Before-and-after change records
=-=-=-=-=
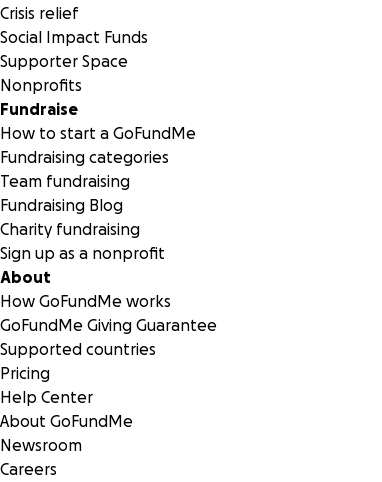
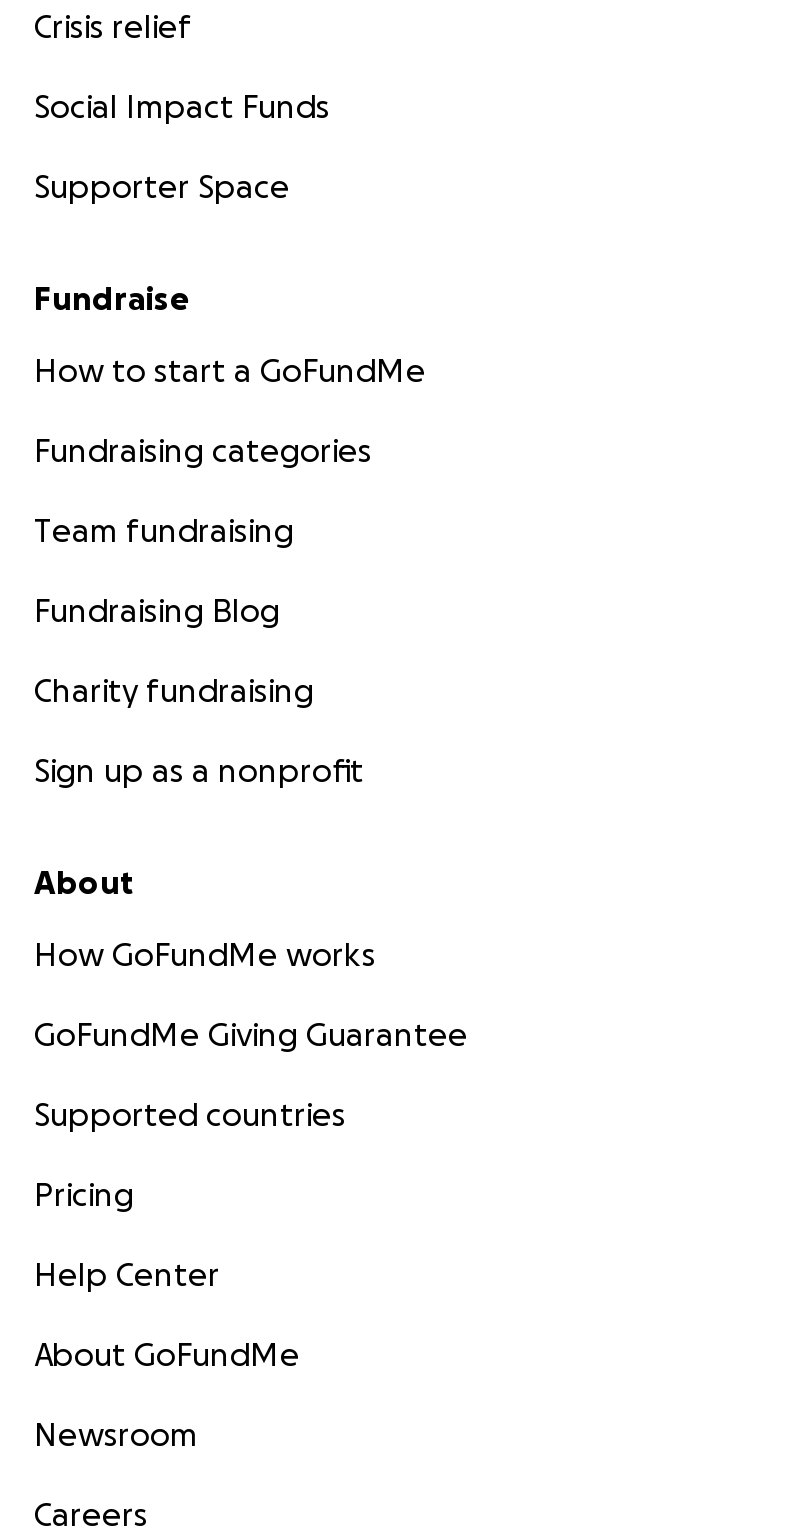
- Nonprofits
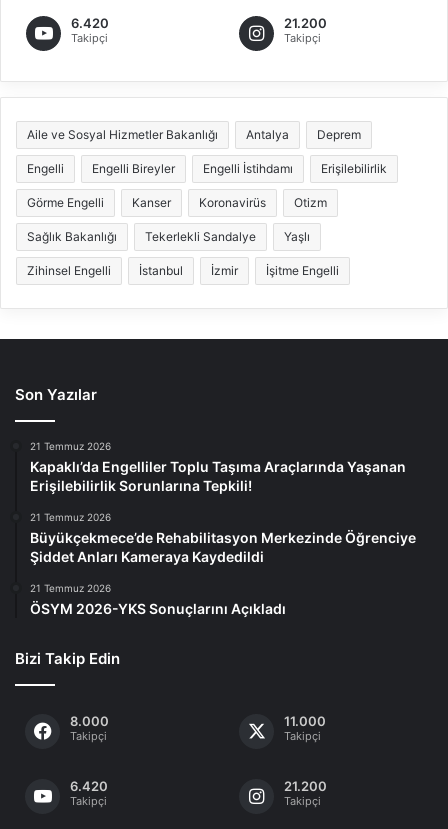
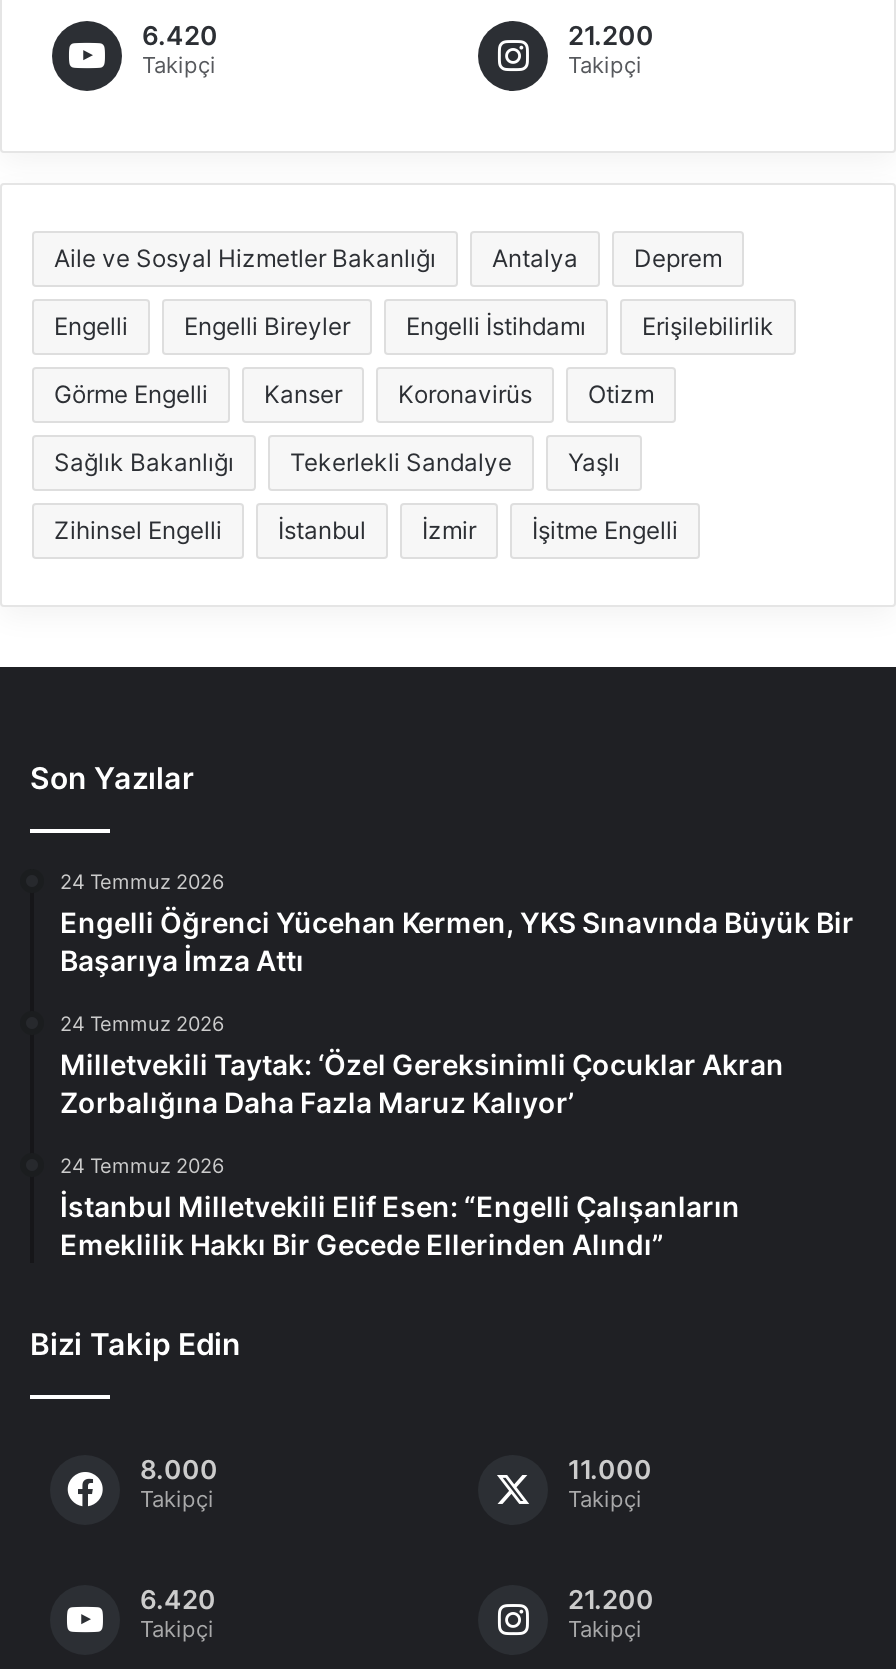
- 21 Temmuz 2026
- Kapaklı’da Engelliler Toplu Taşıma Araçlarında Yaşanan
- Erişilebilirlik Sorunlarına Tepkili!
+ 24 Temmuz 2026
+ Engelli Öğrenci Yücehan Kermen, YKS Sınavında Büyük Bir
+ Başarıya İmza Attı

- 21 Temmuz 2026
- Büyükçekmece’de Rehabilitasyon Merkezinde Öğrenciye
- Şiddet Anları Kameraya Kaydedildi
+ 24 Temmuz 2026
+ Milletvekili Taytak: ‘Özel Gereksinimli Çocuklar Akran
+ Zorbalığına Daha Fazla Maruz Kalıyor’

- 21 Temmuz 2026
- ÖSYM 2026-YKS Sonuçlarını Açıkladı
+ 24 Temmuz 2026
+ İstanbul Milletvekili Elif Esen: “Engelli Çalışanların
+ Emeklilik Hakkı Bir Gecede Ellerinden Alındı”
=-=-=-=-=
* Exercise goal *
Every line of the records above where the string "Milletvekili" is found should be copied.

* Exercise response *
+ Milletvekili Taytak: ‘Özel Gereksinimli Çocuklar Akran
+ İstanbul Milletvekili Elif Esen: “Engelli Çalışanların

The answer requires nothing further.